Надо, очевидно, понять, что даже самый незаурядный и стожильный человек не в состоянии выполнить то, что положено делать целой бригаде. Не все сделано-то в этом направлении. А надо бы, наверно, не торчать целыми неделями на буровой, а работать в нормальном, здоровом, рабочем ритме.
Тогда и будет время плеск воды послушать…

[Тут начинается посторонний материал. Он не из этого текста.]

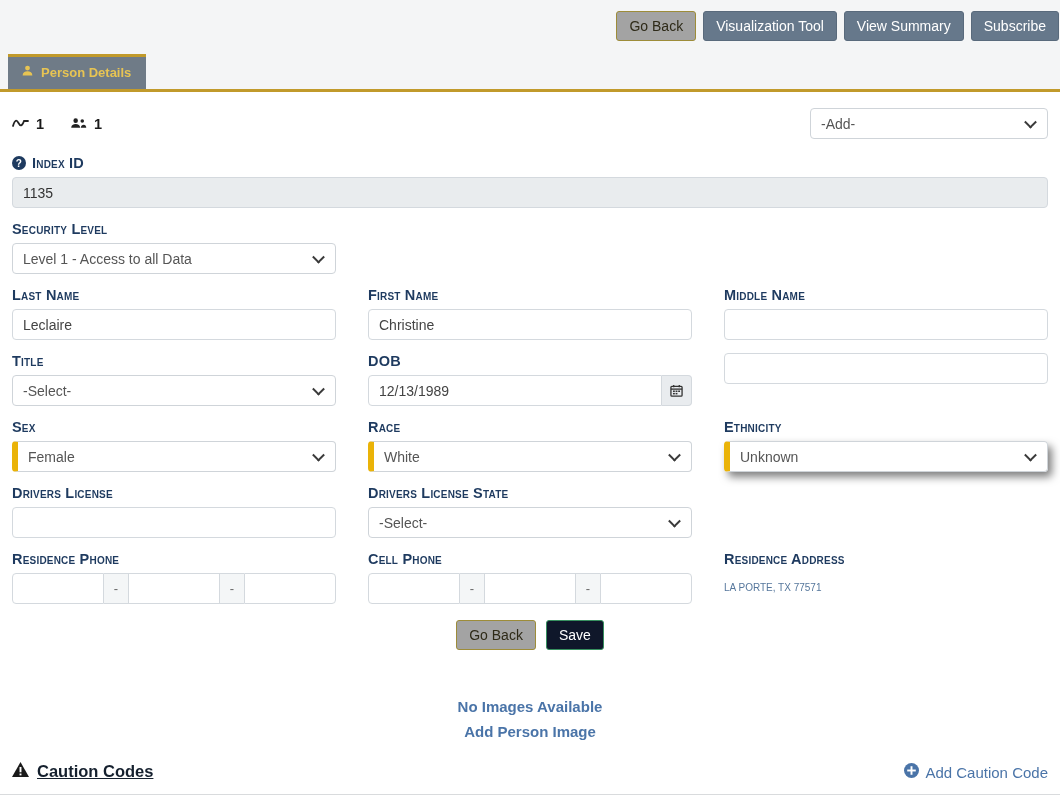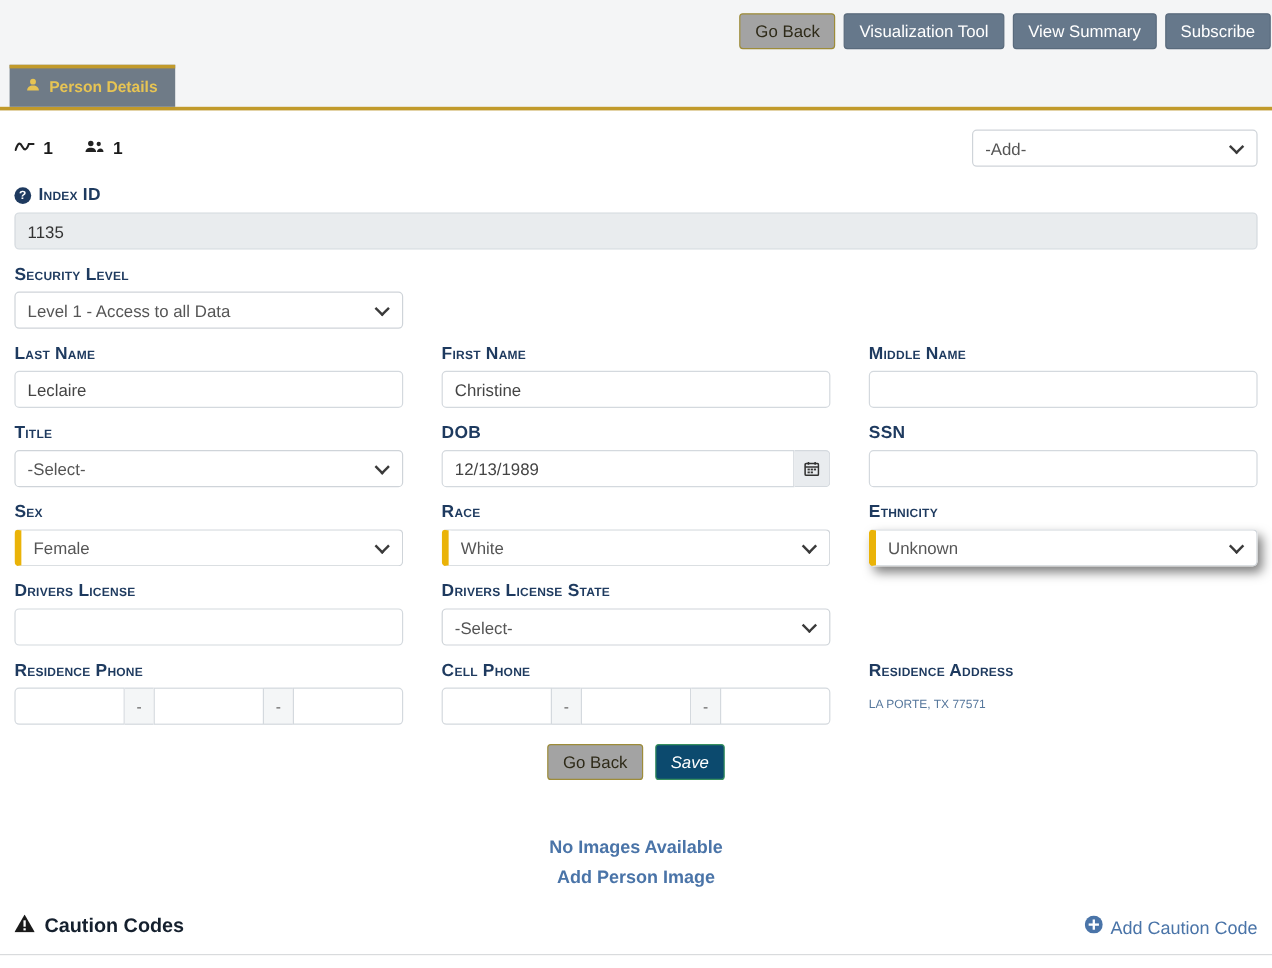"SSN" div.lbl { html: <div>SSN</div> -> none }
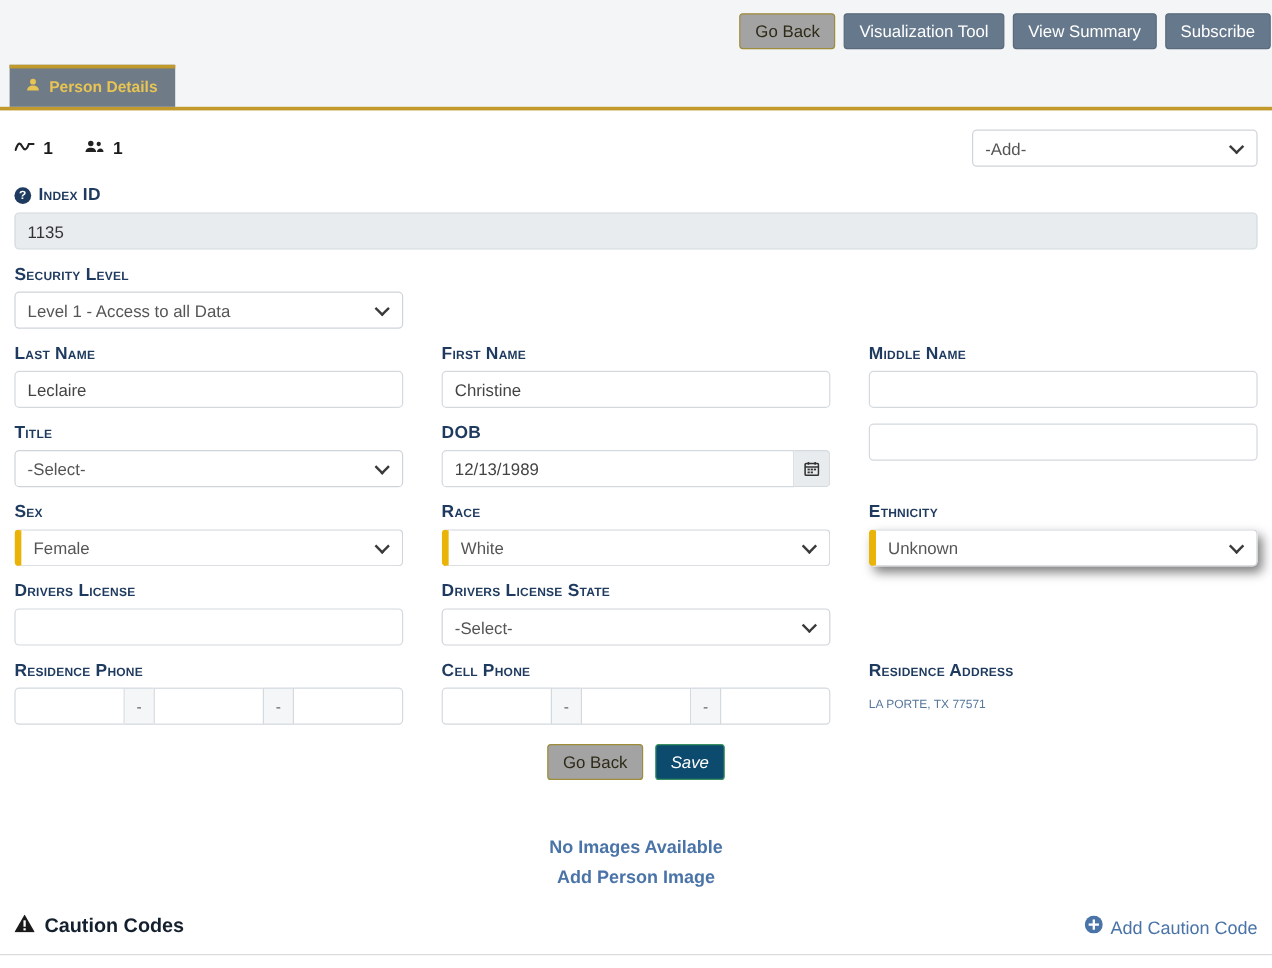"Save" .btn.green { background: #0c4a6e -> #0f172a; font-style: italic -> none }
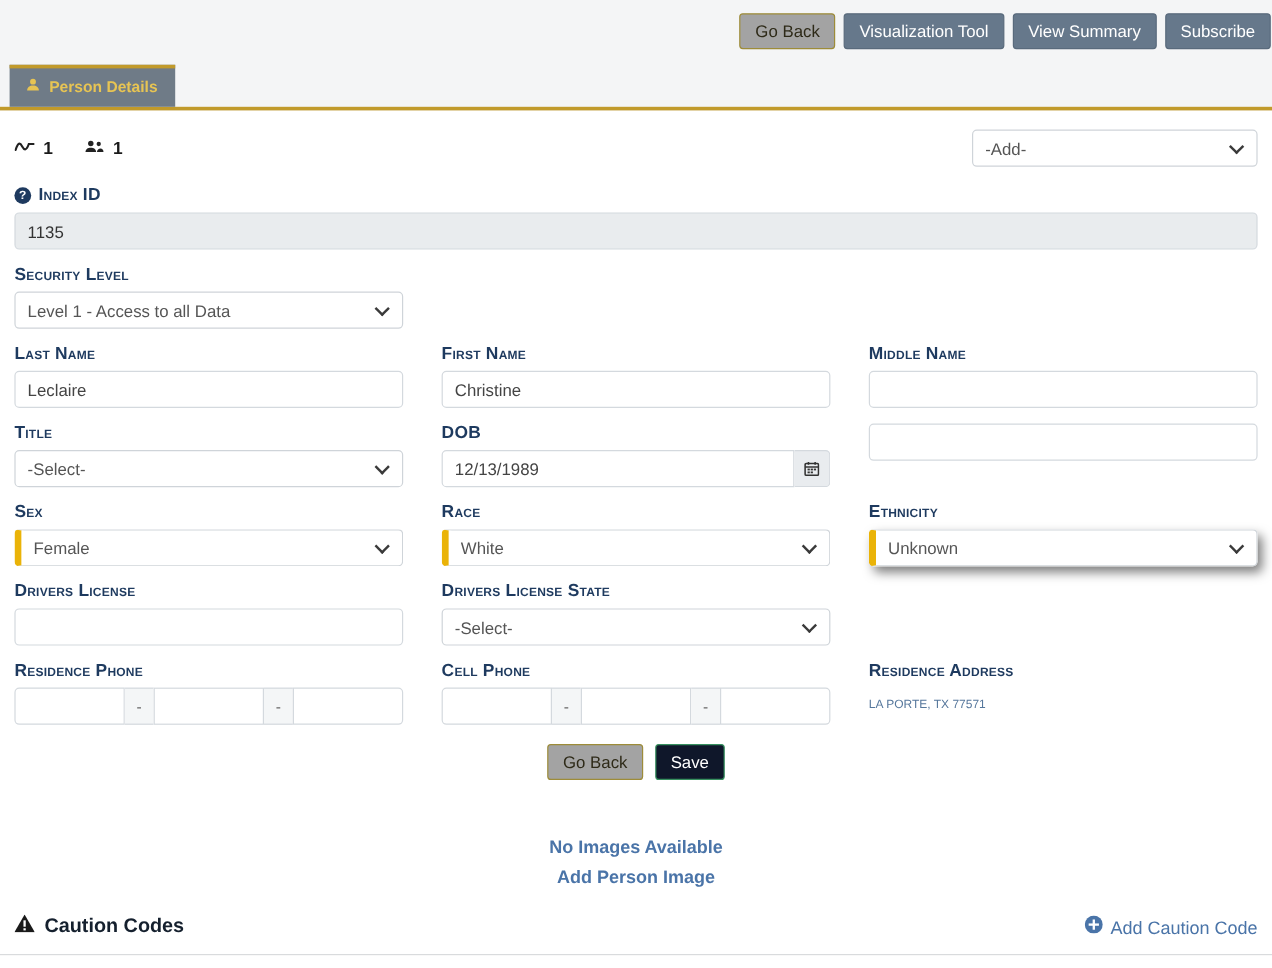"Caution Codes" .caution-heading { text-decoration: none -> underline }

Но не все от нас зависит. По Самотлору частенько гуляют вольные ветры различных реорганизаций, экспериментов. Недавно, например, прокатился, точно шквал, многовахтовый бум. В общем — лихорадка. Нездоровая, неоправданная. Бригады пухли, как на дрожжах. Семивахтовка. Четырнадцать вахт…
— Что это такое?
— Что это такое, говоришь? Это надо самому вдохнуть сей запах. Люди работают без выходных. Пересменка. И опять ночь, утро, ночь. Не видишь света, живешь машинально, почти автоматически. Разве мы роботы? А где время для дум, для желаний, для ощущения плеска воды в конце концов?! Даже во сне не расстаешься с буровой. Во сне руки, ноги отдыхают вроде, а мозг продолжает работать. И сердце там же, на Самотлоре. Оно, конечно, и во сне должно стучать, работать. Но не на буровой же! А то получается: все время буровая, буровая! Разве это последнее достижение инженерной мысли? Разве эта работа не на износ? А если бурить по-нормальному, хоть и в ускоренном, но постоянном ритме? Без бума, гама, шума, а так, чтобы люди трудились, как говорится, на славу и свет видели? Разве так нельзя?! По-моему, можно! Мы будем стараться достичь именно этого. У любого ускорения должен быть свой высокий, но оправданный условиями и возможностями ритм…
Над крутой излучиной Оби плывет синий вечер. Над строящимися многоэтажными домами Нижневартовска замерли башенные краны. И катера, уткнувшись в желтый берег, кажется, уснули. Лишь неумолчные, живые струи воды, лаская борт теплохода, поют вечную песню. Мы с Ягафаровым беседуем, раздумывая о разных сторонах сибирского ускорения.